## ABOUT THIS TASK
For the entries below, print exactly the lines between the line holding "font-size: 11.5px;" and the line holding "border: 1px solid #e0e0e0;", inclusive, and nothing else.

Collected data entries:
========================================================================
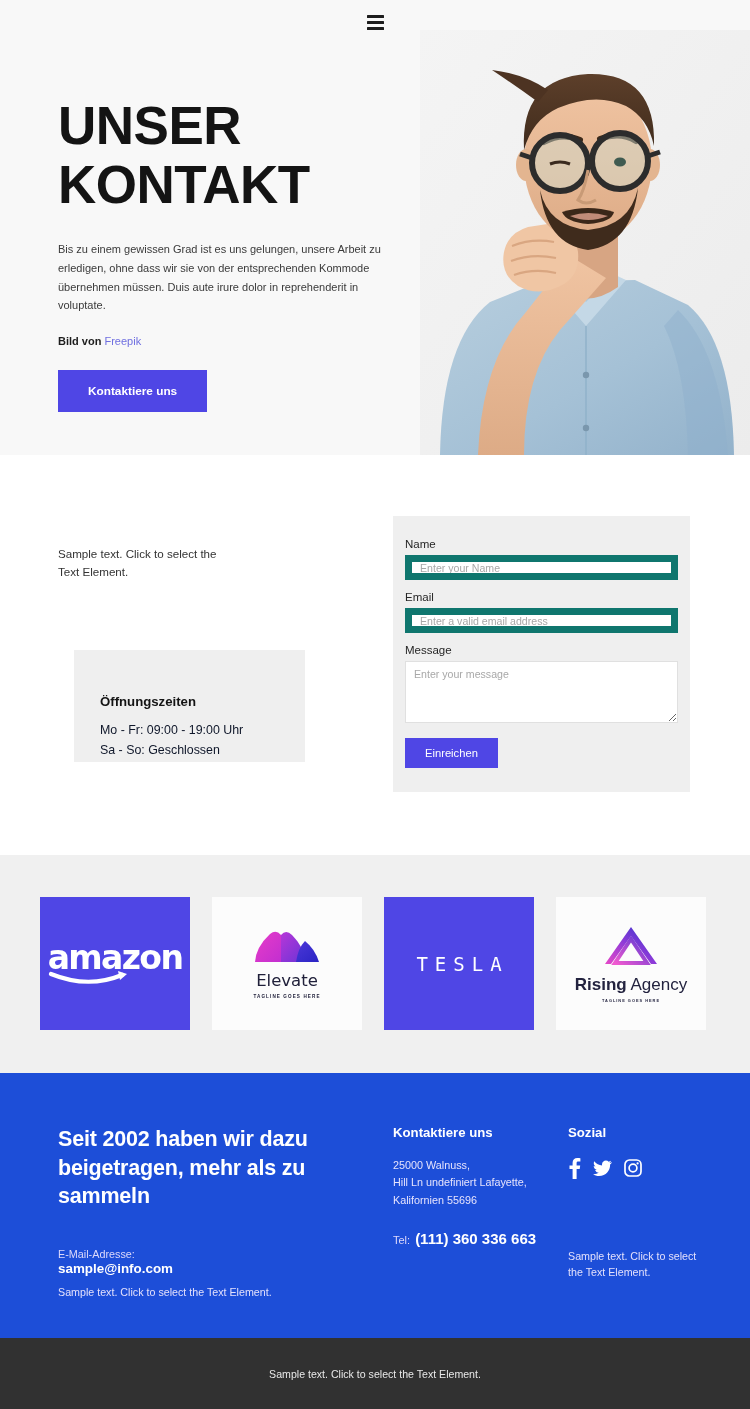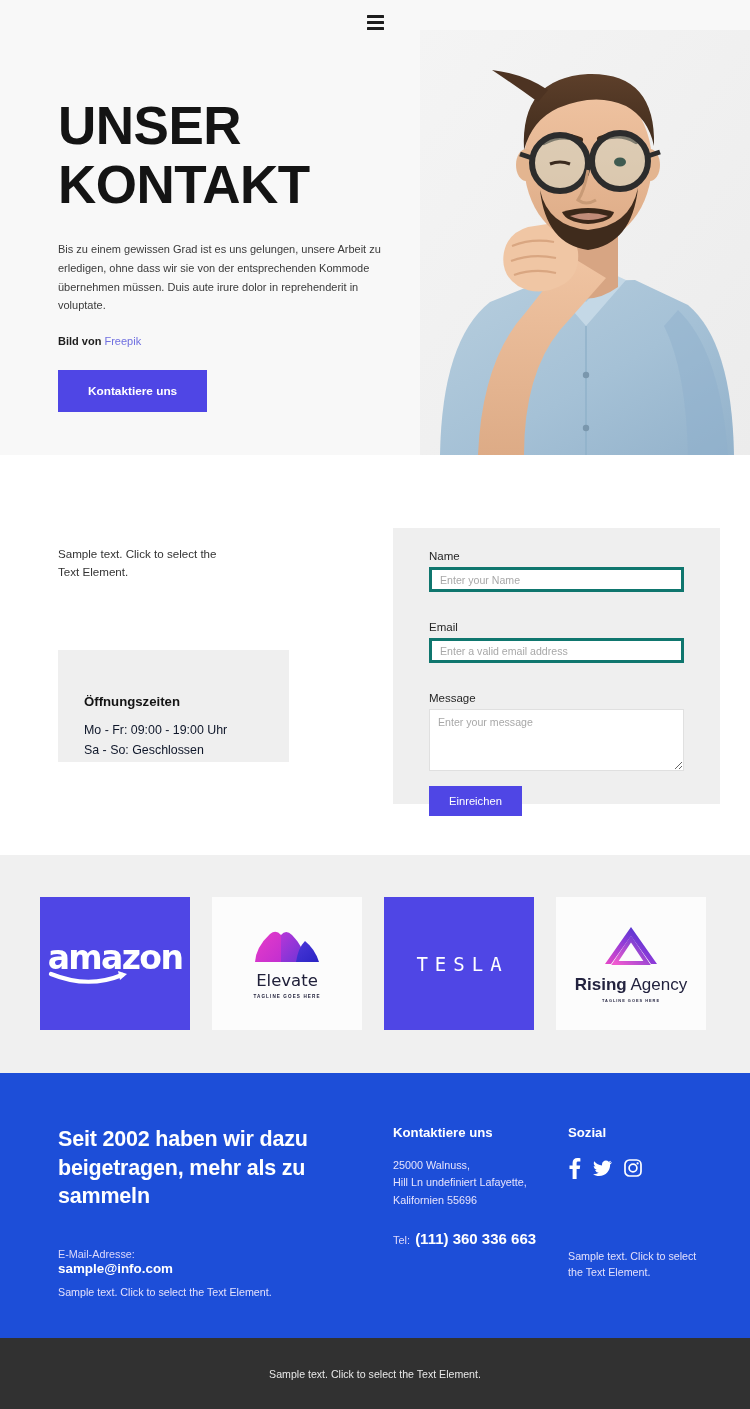--- a/index.html
+++ b/index.html
@@ -112,60 +112,60 @@
   }
   .contact-sub {
     margin-top: 16px;
     font-size: 11.6px;
     line-height: 1.55;
     color: #333;
     width: 165px;
   }
   .hours-box {
     position: absolute;
-    left: 58px; top: 650px;
+    left: 74px; top: 650px;
     width: 231px; height: 112px;
     background: #efefef;
   }
   .hours-inner { padding: 44px 0 0 26px; }
   .hours-title {
     font-size: 13.2px;
     font-weight: 700;
     color: #141414;
   }
   .hours-line {
     margin-top: 11px;
     font-size: 12.4px;
     color: #0f172a;
     line-height: 1.62;
   }
 
   .form-box {
     position: absolute;
-    left: 393px; top: 528px;
-    width: 327px; height: 276px;
+    left: 393px; top: 516px;
+    width: 297px; height: 276px;
     background: #efefef;
-    padding: 22px 36px;
+    padding: 22px 12px;
   }
   .field-label {
     font-size: 11.5px;
     color: #262626;
     margin-bottom: 5px;
     display: block;
   }
   .field-input {
     width: 100%;
     height: 25px;
-    border: 3px solid #0f766e;
+    border: 7px solid #0f766e;
     background: #fff;
     font-size: 10.6px;
     color: #333;
     padding: 0 8px;
     font-family: inherit;
-    margin-bottom: 29px;
+    margin-bottom: 11px;
     outline: none;
   }
   .field-input::placeholder { color: #a8a8a8; }
   .field-textarea {
     width: 100%;
     height: 62px;
     border: 1px solid #e0e0e0;
     background: #fff;
     font-size: 10.6px;
     color: #333;

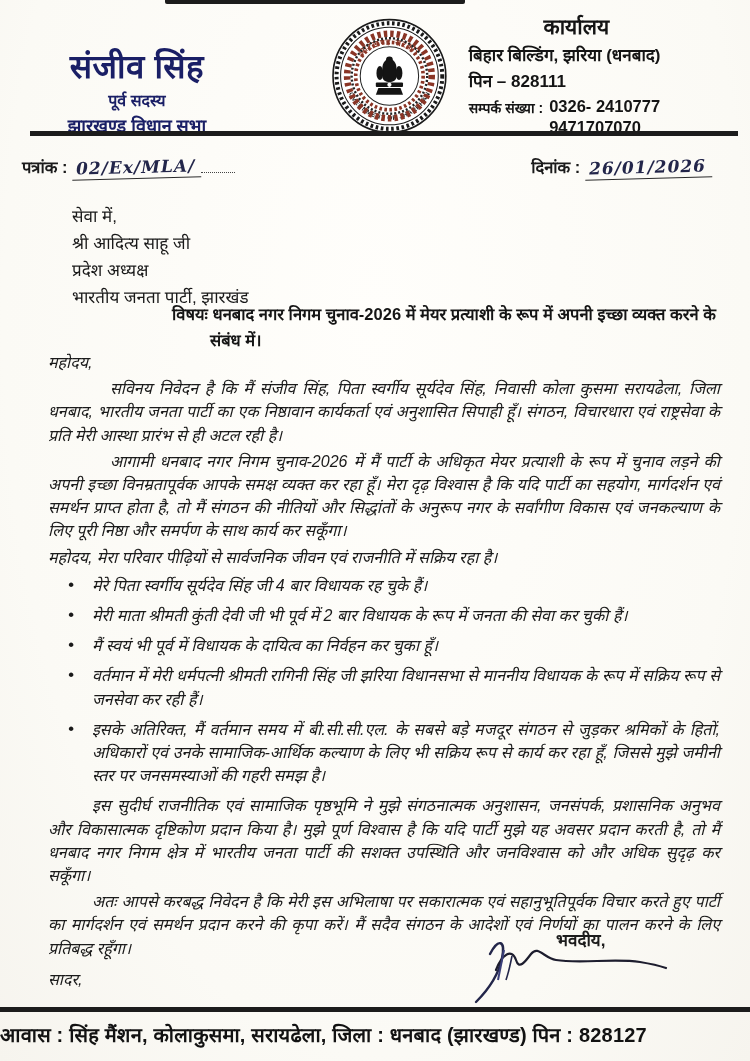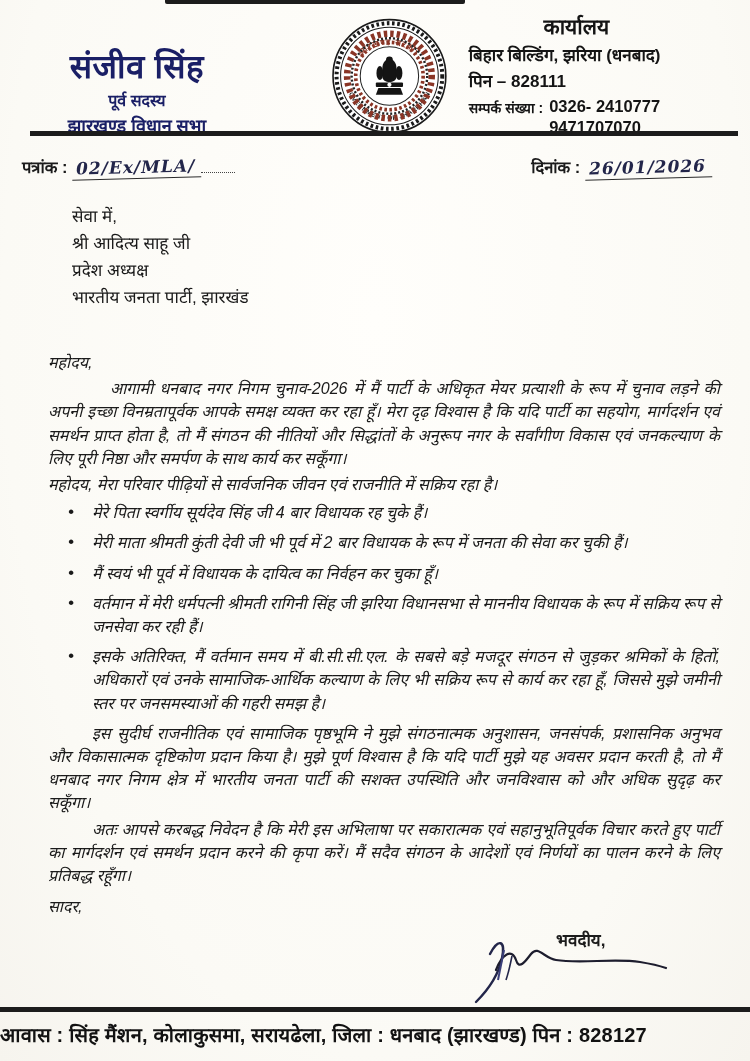--- a/index.html
+++ b/index.html
@@ -138,23 +138,28 @@
     </div>
   </div>
 
   <div class="recipient">
     <div>सेवा में,</div>
     <div>श्री आदित्य साहू जी</div>
     <div>प्रदेश अध्यक्ष</div>
     <div>भारतीय जनता पार्टी, झारखंड</div>
   </div>
 
+  <div class="subject">
+    <span>विषयः</span>
+    <span>धनबाद नगर निगम चुनाव-2026 में मेयर प्रत्याशी के रूप में अपनी इच्छा व्यक्त करने के संबंध में।</span>
+  </div>
 
   <div class="letter-body">
     <p>महोदय,</p>
+    <p class="p-indent">सविनय निवेदन है कि मैं संजीव सिंह, पिता स्वर्गीय सूर्यदेव सिंह, निवासी कोला कुसमा सरायढेला, जिला धनबाद, भारतीय जनता पार्टी का एक निष्ठावान कार्यकर्ता एवं अनुशासित सिपाही हूँ। संगठन, विचारधारा एवं राष्ट्रसेवा के प्रति मेरी आस्था प्रारंभ से ही अटल रही है।</p>
     <p class="p-indent">आगामी धनबाद नगर निगम चुनाव-2026 में मैं पार्टी के अधिकृत मेयर प्रत्याशी के रूप में चुनाव लड़ने की अपनी इच्छा विनम्रतापूर्वक आपके समक्ष व्यक्त कर रहा हूँ। मेरा दृढ़ विश्वास है कि यदि पार्टी का सहयोग, मार्गदर्शन एवं समर्थन प्राप्त होता है, तो मैं संगठन की नीतियों और सिद्धांतों के अनुरूप नगर के सर्वांगीण विकास एवं जनकल्याण के लिए पूरी निष्ठा और समर्पण के साथ कार्य कर सकूँगा।</p>
     <p class="family-line">महोदय, मेरा परिवार पीढ़ियों से सार्वजनिक जीवन एवं राजनीति में सक्रिय रहा है।</p>
     <ul class="points">
       <li>मेरे पिता स्वर्गीय सूर्यदेव सिंह जी  4  बार विधायक रह चुके हैं।</li>
       <li>मेरी माता श्रीमती कुंती देवी जी भी पूर्व में  2  बार विधायक के रूप में जनता की सेवा कर चुकी हैं।</li>
       <li>मैं स्वयं भी पूर्व में विधायक के दायित्व का निर्वहन कर चुका हूँ।</li>
       <li>वर्तमान में मेरी धर्मपत्नी श्रीमती रागिनी सिंह जी झरिया विधानसभा से माननीय विधायक के रूप में सक्रिय रूप से जनसेवा कर रही हैं।</li>
       <li>इसके अतिरिक्त, मैं वर्तमान समय में बी.सी.सी.एल. के सबसे बड़े मजदूर संगठन से जुड़कर श्रमिकों के हितों, अधिकारों एवं उनके सामाजिक-आर्थिक कल्याण के लिए भी सक्रिय रूप से कार्य कर रहा हूँ, जिससे मुझे जमीनी स्तर पर जनसमस्याओं की गहरी समझ है।</li>
     </ul>
     <p class="p-indent-sm">इस सुदीर्घ राजनीतिक एवं सामाजिक पृष्ठभूमि ने मुझे संगठनात्मक अनुशासन, जनसंपर्क, प्रशासनिक अनुभव और विकासात्मक दृष्टिकोण प्रदान किया है। मुझे पूर्ण विश्वास है कि यदि पार्टी मुझे यह अवसर प्रदान करती है, तो मैं धनबाद नगर निगम क्षेत्र में भारतीय जनता पार्टी की सशक्त उपस्थिति और जनविश्वास को और अधिक सुदृढ़ कर सकूँगा।</p>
========================================================================
## EXERCISE SOLUTION
     font-size: 11.5px;
     color: #262626;
     margin-bottom: 5px;
     display: block;
   }
   .field-input {
     width: 100%;
     height: 25px;
-    border: 3px solid #0f766e;
+    border: 7px solid #0f766e;
     background: #fff;
     font-size: 10.6px;
     color: #333;
     padding: 0 8px;
     font-family: inherit;
-    margin-bottom: 29px;
+    margin-bottom: 11px;
     outline: none;
   }
   .field-input::placeholder { color: #a8a8a8; }
   .field-textarea {
     width: 100%;
     height: 62px;
     border: 1px solid #e0e0e0;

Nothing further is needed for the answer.